Tırnak içinde varlık, felsefenin daimi meselesidir. Öyle ki, Heidgger bunu “Varlığın yorumu ile ilgili çatışma yatıştırılamaz, çünkü henüz alevlenmiş bile değildir. Ve sonunda bu ‘rasgele seçilecek’ bir çekişme değildir; tersine çatışmanın alevlenmesi bir hazırlığı gerektirir.” şeklinde hem özetler hem de geleceğe taşır.
Varlık meselesinin, ed-Din içinde bir şeriat üzere, millet-i ebed müddet / devlet-i ebed müddet fikriyatıyla bir var oluşa esas teşkil etmesi ise kendi (yaratılış) vakine erişmiş, kendi mühletini (ömrünü) idrak etmiş olmakla bizim meselemizdir. Diğer bir söyleyişle felsefenin daimi meselesi olan varlık, belli bir tarzda var olma yükümlülüğüyle bizim kendi zamanımızdaki siyasetimizin de esasını oluşturur.
Burada siyaset derken, demokrasi tanımlı bir Batı dayatması olarak uygulanan gündelik politika yarışından, kahvehane muhabbetinin en ballı temasından söz etmediğim gibi, modern kahvehane hükmündeki medyanın kanıksanmış uğraşısından da söz etmiyorum.

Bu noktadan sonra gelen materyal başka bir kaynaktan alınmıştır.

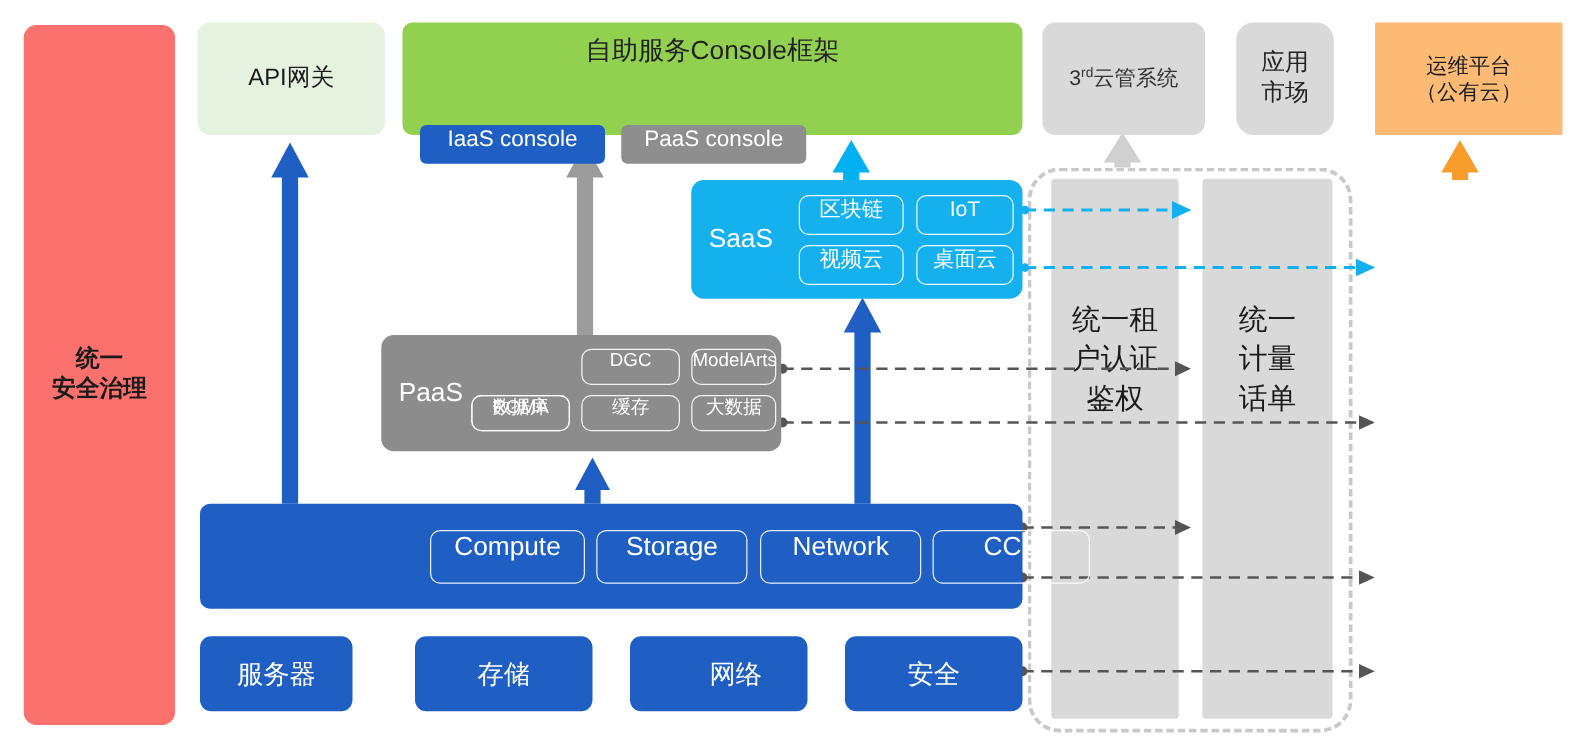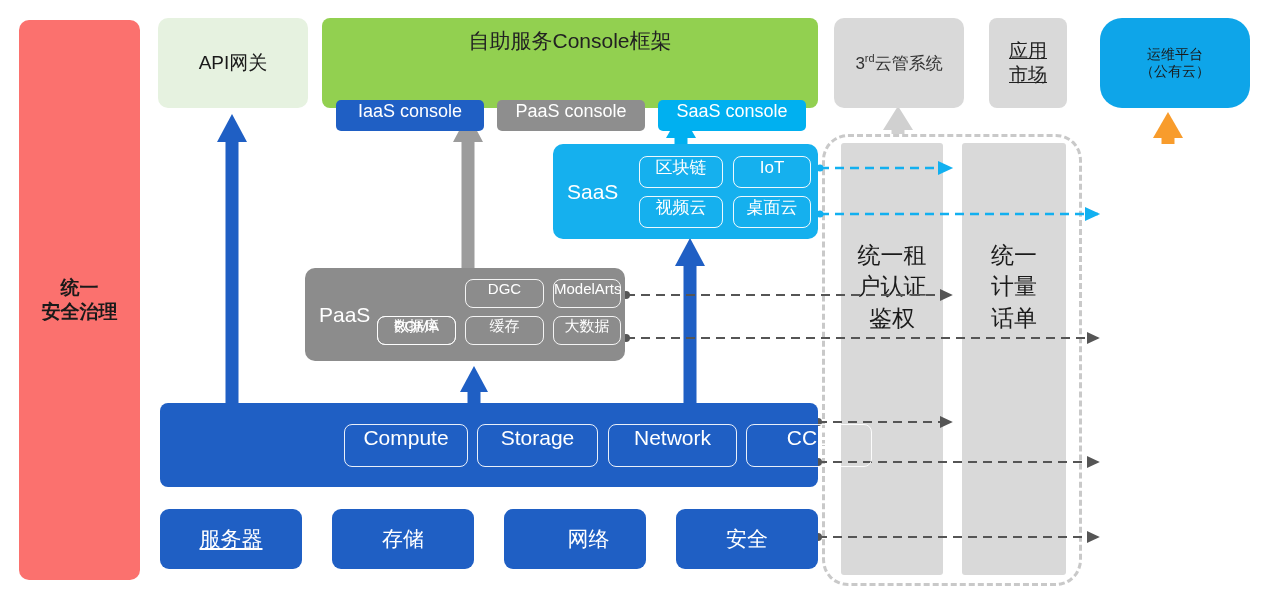--- a/index.html
+++ b/index.html
@@ -19,24 +19,24 @@
   #console-fw{left:322px;top:18px;width:496px;height:90px;background:#92d050;border-radius:8px;display:block;}
   #console-fw .fw-title{position:absolute;left:0;right:0;top:10px;text-align:center;font-size:21px;color:#222;}
   #console-fw .c-pill{position:absolute;top:46px;height:31px;color:#fff;font-size:18px;border-radius:5px;margin-top:36px;}
   #c-iaas{left:14px;width:148px;background:#1f5fc4;}
   #c-paas{left:175px;width:148px;background:#8e8e8e;}
   #c-saas{left:336px;width:148px;background:#00b0f0;}
 
   
   #third-cloud{left:834px;top:18px;width:130px;height:90px;background:#d9d9d9;border-radius:10px;color:#333;font-size:17px;}
   #third-cloud sup{font-size:11px;vertical-align:super;}
-  #app-market{left:989px;top:18px;width:78px;height:90px;background:#d9d9d9;border-radius:8px;color:#222;font-size:19px;text-decoration:underline;}
-
-  
-  #ops-plat{left:1100px;top:18px;width:150px;height:90px;background:#0ea5e9;border-radius:22px;color:#1a1a1a;font-size:14px;}
+  #app-market{left:989px;top:18px;width:78px;height:90px;background:#d9d9d9;border-radius:14px;color:#222;font-size:19px;}
+
+  
+  #ops-plat{left:1100px;top:18px;width:150px;height:90px;background:#fdba74;border-radius:1px;color:#1a1a1a;font-size:17px;}
 
   
   #ops-col{left:1100px;top:144px;width:150px;height:432px;background:#f89c2c;border-radius:10px;color:#1a1a1a;font-size:19px;}
 
   
   #saas{left:553px;top:144px;width:265px;height:95px;background:#15b0ee;border-radius:10px;display:block;}
   #saas .blk-label{position:absolute;left:14px;top:50%;transform:translateY(-50%);color:#fff;font-size:21px;}
   #saas .s-pill{position:absolute;height:30px;border:1.6px solid rgba(255,255,255,.92);border-radius:8px;color:#fff;font-size:17px;background:transparent;}
   #s-blockchain{left:86px;top:12px;width:82px;}
   #s-iot{left:180px;top:12px;width:76px;}
@@ -59,21 +59,21 @@
   #infra .blk-label{position:absolute;left:16px;top:50%;transform:translateY(-50%);color:#fff;font-size:19px;}
   #infra .i-pill{position:absolute;top:21px;height:41px;border:1.6px solid rgba(255,255,255,.9);border-radius:8px;color:#fff;font-size:21px;}
   #i-compute{left:184px;width:122px;}
   #i-storage{left:317px;width:119px;}
   #i-network{left:448px;width:127px;}
   #i-cce{left:586px;width:124px;}
 
   
   .hw{top:509px;height:60px;background:#1f5fc4;border-radius:9px;color:#fff;font-size:21px;position:absolute;
       box-sizing:border-box;display:flex;align-items:center;justify-content:center;}
-  #hw-server{left:160px;width:142px;text-decoration:underline;}
+  #hw-server{left:160px;width:122px;}
   #hw-storage{left:332px;width:142px;}
   #hw-network{left:504px;width:142px;padding-left:27px;}
   #hw-security{left:676px;width:142px;}
 
   
   #dashed-zone{position:absolute;left:822px;top:134px;width:260px;height:452px;
                border:3px dashed #c9c9c9;border-radius:26px;box-sizing:border-box;}
   .gcol{position:absolute;background:#d9d9d9;border-radius:3px;color:#1a1a1a;font-size:23px;
         display:flex;align-items:center;justify-content:center;text-align:center;line-height:1.35;}
   #gcol-auth{left:841px;top:143px;width:102px;height:432px;}
@@ -196,21 +196,20 @@
   </div>
 
   <div class="box" id="api-gw">
     <span>API网关</span>
   </div>
 
   <div id="console-fw" class="box">
     <div class="fw-title">自助服务Console框架</div>
     <div class="c-pill" id="c-iaas">IaaS console</div>
     <div class="c-pill" id="c-paas">PaaS console</div>
-    <div class="c-pill" id="c-saas">SaaS console</div>
   </div>
 
   <div class="box" id="third-cloud">
     <span>
       <span>3</span><sup>rd</sup><span>云管系统</span>
     </span>
   </div>
 
   <div class="box" id="app-market">
     <span>

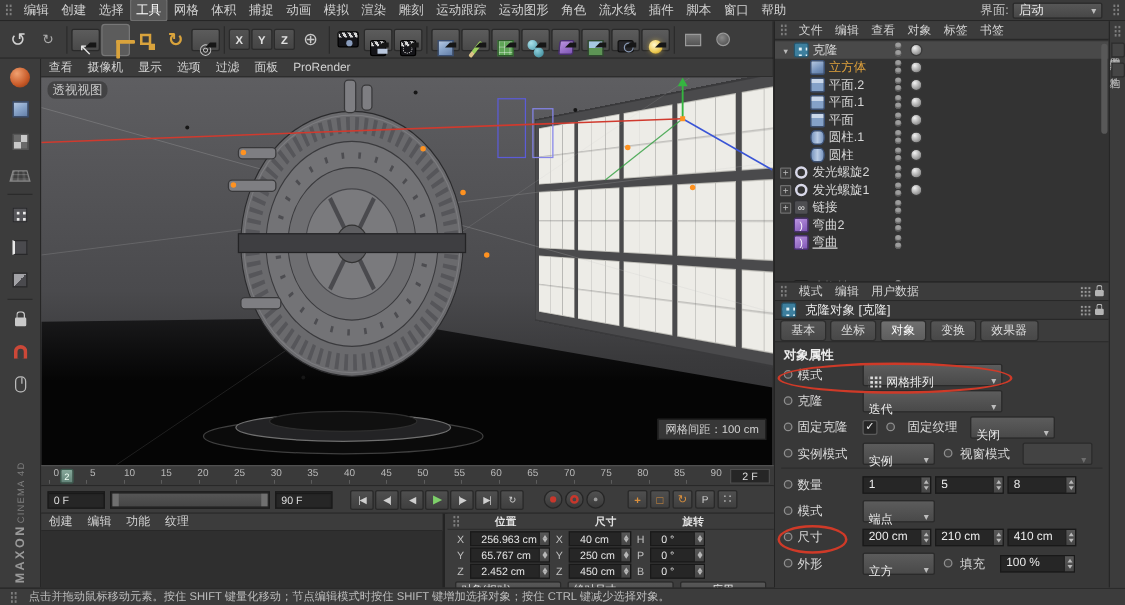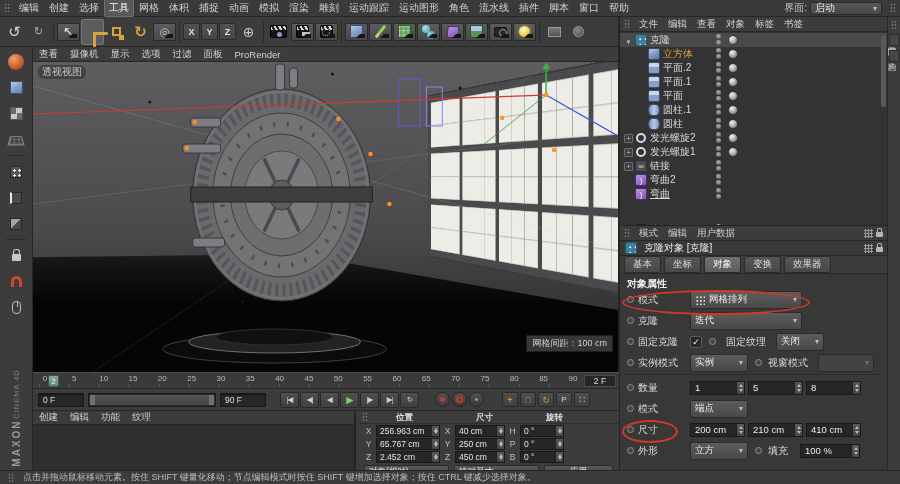--- a/index.html
+++ b/index.html
@@ -126,21 +126,21 @@
   #matmenu{height:14px;background:#3c3c3c;border-bottom:1px solid #282828;display:flex;align-items:center;font-size:9.5px}
   #matmenu li{padding:1px 6px}
 
   
   #coordpanel{position:absolute;left:358px;top:411px;width:261px;height:59px;background:#3c3c3c;font-size:8.5px}
   .cohead{position:relative;height:13px;border-bottom:1px solid #2e2e2e;display:flex;align-items:center}
   .cohead span{position:absolute;top:1px;color:#e2e2e2;font-weight:bold}
   .cohead .h1{left:38px}.cohead .h2{left:118px}.cohead .h3{left:188px}
   .corow{display:grid;grid-template-columns:9px 64px 9px 50px 9px 44px;gap:3px;align-items:center;height:12px;margin:1px 0 0 6px}
   .corow .ax{color:#c0c0c0;text-align:center}
-  .cin{height:12px;background:#262626;border:1px solid #191919;display:flex;align-items:center;padding-left:3px;color:#e4e4e4;position:relative}
+  .cin{height:12px;background:#262626;border:1px solid #191919;display:flex;align-items:center;padding-left:8px;color:#e4e4e4;position:relative}
   .spin{margin-left:auto;width:8px;align-self:stretch;background:linear-gradient(#585858,#464646);border-left:1px solid #222;position:relative;flex:none}
   .spin::before{content:"";position:absolute;left:1.5px;top:2px;border-left:2.5px solid transparent;border-right:2.5px solid transparent;border-bottom:3px solid #b8b8b8}
   .spin::after{content:"";position:absolute;left:1.5px;bottom:2px;border-left:2.5px solid transparent;border-right:2.5px solid transparent;border-top:3px solid #b8b8b8}
   .cobtns{display:flex;gap:5px;margin:2px 6px 0 6px}
   .cdrop{width:86px;height:13px;background:linear-gradient(#585858,#474747);border:1px solid #2a2a2a;border-radius:2px;display:flex;align-items:center;padding:0 4px;color:#e6e6e6}
   .cdrop::after{content:"▾";margin-left:auto;font-size:8px;color:#bdbdbd}
   .cbtn{width:70px;height:13px;background:linear-gradient(#585858,#474747);border:1px solid #2a2a2a;border-radius:2px;display:flex;align-items:center;justify-content:center;color:#e6e6e6}
 
   
   #statusbar{position:absolute;left:0;top:470px;width:900px;height:14px;background:#3c3c3c;border-top:1px solid #252525;display:flex;align-items:center;gap:5px;font-size:9px;color:#bcbcbc;padding-left:4px;white-space:nowrap;overflow:hidden}
@@ -182,23 +182,23 @@
   #attrtitle .mr{margin-left:auto;display:flex;gap:3px}
   #attrtabs{height:18px;background:#3c3c3c;border-bottom:1px solid #282828;display:flex;gap:3px;align-items:center;padding:0 4px;flex:none}
   #attrtabs li{padding:1px 8px;background:linear-gradient(#555,#484848);border:1px solid #2c2c2c;border-radius:3px;font-size:9.5px;color:#dedede}
   #attrtabs li.active{background:linear-gradient(#707070,#5e5e5e);color:#fff}
   #attrbody{position:relative;flex:1;background:#383838}
   .asec{position:absolute;left:7px;top:3px;font-weight:bold;color:#ebebeb}
   .arow{position:absolute;left:0;width:100%;height:19px;display:flex;align-items:center}
   .kdot{width:7px;height:7px;border-radius:50%;border:1px solid #8e8e8e;background:#444;margin:0 4px 0 7px;flex:none}
   .albl{width:52px;flex:none;color:#dadada;white-space:nowrap}
   .albl2{width:50px;flex:none;margin-left:10px;color:#dadada;white-space:nowrap}
-  .dd{height:14px;background:linear-gradient(#5c5c5c,#494949);border:1px solid #2a2a2a;border-radius:2px;display:flex;align-items:center;padding:8px 4px;color:#ededed;font-size:9.5px;flex:none}
+  .dd{height:14px;background:linear-gradient(#5c5c5c,#494949);border:1px solid #2a2a2a;border-radius:2px;display:flex;align-items:flex-start;padding:8px 4px;color:#ededed;font-size:9.5px;flex:none}
   .dd::after{content:"▾";margin-left:auto;color:#bdbdbd;font-size:8px;padding-left:5px}
-  .dd.w112{width:112px}.dd.w60{width:58px}.dd.w70{width:48px}.dd.w52{width:56px}
+  .dd.w112{width:112px}.dd.w60{width:58px}.dd.w70{width:68px}.dd.w52{width:56px}
   .dd.disabled{background:#434343;color:#7d7d7d}.dd.disabled::after{color:#6e6e6e}
   .grid9{width:10px;height:10px;margin-right:4px;background-image:radial-gradient(#dcdcdc 1px,transparent 1.2px);background-size:3.6px 3.6px;background-position:.5px .5px;flex:none}
   .chk{width:12px;height:12px;background:#262626;border:1px solid #5a5a5a;border-radius:2px;display:flex;align-items:center;justify-content:center;color:#f2f2f2;font-size:9px;flex:none}
   .chk.on::before{content:"✓"}
   .sfield{width:55px;height:14px;background:#262626;border:1px solid #191919;display:flex;align-items:center;padding-left:4px;color:#ebebeb;margin-right:3px;font-size:9.5px;flex:none}
   .ahr{position:absolute;left:5px;right:5px;height:1px;background:#2c2c2c}
 
   
   #rightstrip{position:absolute;left:887px;top:17px;width:13px;height:453px;background:#3c3c3c;border-left:1px solid #262626;display:flex;flex-direction:column;align-items:center;padding-top:3px}
   #striptabs{flex-direction:column;gap:4px;margin-top:4px}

O siyaset zaten, kastetiğim asıl (asli) var olma gayretinin, geçmişten beslenen ve geleceğe yürüyen büyük siyasetinden apardığı kimi simgelerin içlerini boşaltmak suretiyle kullanması cihetinden de konumun dışındadır. AK Parti’nin varlık ağacını karikatürleştirerek elde ettiği amblem (ampul) ile son belediye seçimlerinde kullandığı gönül klişeli söylem bunun tipik örnekleridir.
O halde, varlık meselesine yaslandırılmış olan varolma çabası ve bunun gerektirdiği büyük siyaset, aynı zamanda bir beka meselesi olarak bizim asli meselemizdir.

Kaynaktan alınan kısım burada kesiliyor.